18. Spiritual Land Mine #6: Conquer "The D Word"

Note: This is one of a series of posts devoted to the study of D&C 93:1, and the 18th examining the phrase "calleth on my name".

I had to cry uncle.

For days, I contemplated what the next Land Mine in this series is.  I kept thinking it was _____________, which (as I now understand) is Land Mine #7.  Yet my search for Land Mine #6 seemed elusive.

Then one day, a friend mentioned "The D Word" (which does not rhyme with "dam") to me.  Then another friend.  Then I read an e-mail where "The D Word" seemed to lunge at me.  Then one of my kids mentioned it.

In a two day period, I heard "The D Word" 15 times.

So today, you read the thoughts and feelings on a topic I hadn't planned on writing about, but as it appears, somebody else did.

"Seek ye first the kingdom of God" 


The Joseph Smith Translation alters the Sermon on the Mount slightly:

"Wherefore, seek not the things of this world but seek ye first to build up the kingdom of God, and to establish his righteousness, and all these things shall he added unto you" (JST, Matthew 6:38).

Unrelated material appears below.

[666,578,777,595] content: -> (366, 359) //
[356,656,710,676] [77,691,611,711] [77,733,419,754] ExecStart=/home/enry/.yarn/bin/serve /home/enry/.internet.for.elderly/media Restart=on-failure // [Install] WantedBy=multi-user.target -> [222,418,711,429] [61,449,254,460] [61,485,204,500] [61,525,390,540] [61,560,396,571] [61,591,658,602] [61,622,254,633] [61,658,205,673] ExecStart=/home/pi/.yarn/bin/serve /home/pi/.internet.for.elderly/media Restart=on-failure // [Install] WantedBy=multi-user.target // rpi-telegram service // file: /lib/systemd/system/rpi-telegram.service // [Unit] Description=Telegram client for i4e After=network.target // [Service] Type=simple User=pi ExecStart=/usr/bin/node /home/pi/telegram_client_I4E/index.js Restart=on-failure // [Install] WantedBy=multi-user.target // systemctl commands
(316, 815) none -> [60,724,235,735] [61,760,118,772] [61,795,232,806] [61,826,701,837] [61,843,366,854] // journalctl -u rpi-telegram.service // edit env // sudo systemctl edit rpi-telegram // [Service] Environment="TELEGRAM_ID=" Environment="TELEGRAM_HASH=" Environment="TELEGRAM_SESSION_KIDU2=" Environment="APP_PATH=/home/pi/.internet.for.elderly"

One of the most challenging aspects of life is remaining focused on matters of everlasting consequence.  It's not easy living in a world where the mists of darkness reign supreme, and are composed of devil-inspired distractions.  It's no wonder Elder Richard G. Scott observed, "Satan has a powerful tool to use against good people. It is distraction" ("First Things First," Ensign, May 2001, 7).
"Satan tempts us with alluring distractions, attitudes, and circumstances, which appear on the surface to be harmless; but as one partakes of them, the spirit slowly suffers, creating a weakened condition which can produce eventual alienation from God. Jesus told his disciples in ancient America to 'watch and pray always lest ye enter into temptation; for Satan desireth to have you, that he may sift you as wheat' (3 Nephi 18:18)."  (Monte S. Nyman and Charles D. Tate, Jr., eds., "Second Nephi: The Doctrinal Structure," p.302).
Indeed, a disciple's duty always has and always will involve discerning and, when necessary, discarding the dross in favor of that which is of greatest worth.

I don't think I'm alone in thinking this.

In his June, 1976 First Presidency Message, "The False Gods We Worship", Pres. Spencer W. Kimball addressed the Saints by saying:
"The Lord gave us a choice world and expects righteousness and obedience to his commandments in return.  But when I review the performance of this people in comparison with what is expected, I am appalled and frightened. Iniquity seems to abound.  The Destroyer seems to be taking full advantage of the time remaining to him in this, the great day of his power.  Evil seems about to engulf us like a great wave, and we feel that truly we are living in conditions similar to those in the days of Noah before the Flood." (emphasis mine)
He went on to say that "we are, on the whole, an idolatrous people — a condition most repugnant to the Lord."

To summarize the various ways we are distracted from celestial things in pursuit of that which is idolatrous, Pres. Kimball stated:
  1. An idolater is one who sets his or her heart or trust in something other than the God of Israel.
  2. An idolater cannot be saved in the kingdom of heaven.
  3. Telling parallels exist between ancient forms of idolatry and the behavioral patterns of the Latter-day Saints.
  4. We live today in conditions resembling the days of Noah before the Flood.
  5. "We are, on the whole, an idolatrous people".
  6. Idolatry forms a grave and singular contradiction in the lives of the Saints.
  7. We must forthwith leave off our idolatry, or be damned.
  8. We must serve the Lord at all costs and prepare for what is to come.
  9. Our modern life-style, tainted by idols, contrasts the rural ideal of a generation ago.
  10. If we live righteously, the Lord will protect us from all our enemies.
President Kimball said these things nearly 38 years ago.  What do you think he'd say about our condition today?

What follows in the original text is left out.